Voor studenten met ouders die in het buitenland werken gelden dezelfde regels als voor ouders die in Nederland werken. Voor het bepalen van de hoogte van de aanvullende beurs wordt gekeken naar het toetsingsinkomen van de ouders twee jaar geleden. Voor ouders die in Nederland belastingplichtig zijn, wordt dit automatisch uitgewisseld met de Belastingdienst. Bij ouders die niet in Nederland belastingplichtig zijn, wordt dit toetsingsinkomen zo goed mogelijk benaderd.

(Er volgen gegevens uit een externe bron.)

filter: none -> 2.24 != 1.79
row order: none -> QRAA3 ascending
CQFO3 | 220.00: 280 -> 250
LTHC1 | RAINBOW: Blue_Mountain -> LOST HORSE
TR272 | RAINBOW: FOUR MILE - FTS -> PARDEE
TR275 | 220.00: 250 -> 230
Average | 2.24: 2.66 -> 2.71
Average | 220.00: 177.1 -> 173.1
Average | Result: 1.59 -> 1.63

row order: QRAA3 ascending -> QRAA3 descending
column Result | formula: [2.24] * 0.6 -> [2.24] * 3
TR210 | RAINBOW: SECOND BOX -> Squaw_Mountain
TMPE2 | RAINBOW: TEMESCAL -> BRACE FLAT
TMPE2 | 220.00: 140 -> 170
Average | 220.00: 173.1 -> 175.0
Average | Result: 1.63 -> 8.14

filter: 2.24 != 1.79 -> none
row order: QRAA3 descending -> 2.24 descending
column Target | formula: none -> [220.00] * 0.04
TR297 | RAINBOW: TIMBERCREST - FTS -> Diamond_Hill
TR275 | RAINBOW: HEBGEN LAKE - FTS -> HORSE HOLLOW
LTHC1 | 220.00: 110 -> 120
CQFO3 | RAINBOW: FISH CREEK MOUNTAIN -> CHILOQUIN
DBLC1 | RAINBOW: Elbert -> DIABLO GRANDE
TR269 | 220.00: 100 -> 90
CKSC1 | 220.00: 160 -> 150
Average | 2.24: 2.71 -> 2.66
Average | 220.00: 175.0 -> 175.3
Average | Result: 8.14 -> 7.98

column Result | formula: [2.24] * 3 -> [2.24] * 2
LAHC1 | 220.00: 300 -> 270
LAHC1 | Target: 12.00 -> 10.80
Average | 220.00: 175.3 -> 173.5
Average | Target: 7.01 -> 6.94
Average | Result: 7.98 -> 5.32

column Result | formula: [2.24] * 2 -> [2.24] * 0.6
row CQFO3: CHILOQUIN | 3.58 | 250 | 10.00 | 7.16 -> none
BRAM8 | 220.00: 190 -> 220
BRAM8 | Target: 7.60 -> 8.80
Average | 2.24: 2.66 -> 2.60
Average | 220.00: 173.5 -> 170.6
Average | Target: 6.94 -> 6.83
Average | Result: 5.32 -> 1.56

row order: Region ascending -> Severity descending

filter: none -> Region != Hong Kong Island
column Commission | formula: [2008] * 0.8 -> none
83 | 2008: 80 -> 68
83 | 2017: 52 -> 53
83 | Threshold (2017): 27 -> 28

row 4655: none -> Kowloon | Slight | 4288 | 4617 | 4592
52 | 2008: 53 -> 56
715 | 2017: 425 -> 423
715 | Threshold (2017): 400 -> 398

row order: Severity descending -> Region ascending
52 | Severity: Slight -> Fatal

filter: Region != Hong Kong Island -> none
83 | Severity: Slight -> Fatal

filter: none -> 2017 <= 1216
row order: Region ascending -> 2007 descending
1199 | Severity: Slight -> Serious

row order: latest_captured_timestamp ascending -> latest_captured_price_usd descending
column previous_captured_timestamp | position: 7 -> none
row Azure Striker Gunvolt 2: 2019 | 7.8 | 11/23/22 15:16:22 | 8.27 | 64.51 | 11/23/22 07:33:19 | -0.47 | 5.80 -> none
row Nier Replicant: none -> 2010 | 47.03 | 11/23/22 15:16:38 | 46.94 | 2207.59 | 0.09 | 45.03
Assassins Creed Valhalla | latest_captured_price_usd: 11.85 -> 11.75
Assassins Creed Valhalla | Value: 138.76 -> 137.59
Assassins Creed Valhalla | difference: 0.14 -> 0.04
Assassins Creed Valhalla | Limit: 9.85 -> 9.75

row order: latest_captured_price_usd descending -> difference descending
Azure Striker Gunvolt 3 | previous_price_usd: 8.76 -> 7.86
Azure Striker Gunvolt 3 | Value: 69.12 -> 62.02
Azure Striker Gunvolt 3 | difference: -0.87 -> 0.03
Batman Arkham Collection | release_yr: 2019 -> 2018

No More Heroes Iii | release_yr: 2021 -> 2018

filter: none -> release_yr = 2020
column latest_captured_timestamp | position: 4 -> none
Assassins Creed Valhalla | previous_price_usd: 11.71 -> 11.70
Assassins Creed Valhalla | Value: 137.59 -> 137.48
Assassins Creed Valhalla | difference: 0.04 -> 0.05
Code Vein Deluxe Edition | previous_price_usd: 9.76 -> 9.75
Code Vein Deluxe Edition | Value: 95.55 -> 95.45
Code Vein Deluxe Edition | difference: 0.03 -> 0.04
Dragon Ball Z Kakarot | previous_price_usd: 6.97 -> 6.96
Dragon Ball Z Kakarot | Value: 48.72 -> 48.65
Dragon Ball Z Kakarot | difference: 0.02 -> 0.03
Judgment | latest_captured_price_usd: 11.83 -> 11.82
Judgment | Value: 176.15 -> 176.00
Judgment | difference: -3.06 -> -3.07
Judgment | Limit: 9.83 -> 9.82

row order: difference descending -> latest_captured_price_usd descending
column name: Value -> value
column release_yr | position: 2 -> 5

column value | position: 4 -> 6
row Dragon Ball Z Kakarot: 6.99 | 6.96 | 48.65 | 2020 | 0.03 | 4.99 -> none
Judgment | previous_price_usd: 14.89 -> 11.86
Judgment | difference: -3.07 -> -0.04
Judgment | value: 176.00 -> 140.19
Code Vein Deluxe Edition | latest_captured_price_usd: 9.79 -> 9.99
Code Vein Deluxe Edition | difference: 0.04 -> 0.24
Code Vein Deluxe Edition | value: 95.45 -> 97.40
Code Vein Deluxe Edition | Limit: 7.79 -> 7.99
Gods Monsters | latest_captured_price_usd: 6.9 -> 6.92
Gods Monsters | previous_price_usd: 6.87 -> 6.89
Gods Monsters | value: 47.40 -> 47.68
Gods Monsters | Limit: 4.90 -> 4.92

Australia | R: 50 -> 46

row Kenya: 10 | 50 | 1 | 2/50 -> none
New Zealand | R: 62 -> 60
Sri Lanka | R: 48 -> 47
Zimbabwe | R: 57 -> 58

Mijn ambtsvoorganger heeft in reactie op de motie van de leden Peters en El Yassini12 aangegeven dat het op basis van de geldende wet- en regelgeving niet mogelijk is om binnen de EER anders met het inkomensbegrip om te gaan, en een andere inkomensgrens te hanteren voor verschillende landen.13 Studenten van buiten de EER hebben in beginsel geen recht op studiefinanciering. Mochten zij dat wel ontvangen, dan is dat in de regel omdat zij op basis van een verdrag gelijk gesteld worden met Nederlandse studenten.14 Ook daar zijn geen mogelijkheden om het inkomen op een andere manier vast te stellen.
Kunt u deze vragen binnen drie weken los van elkaar beantwoorden?
De vragen zijn los van elkaar beantwoord. Het is helaas niet gelukt om dat binnen drie weken te doen.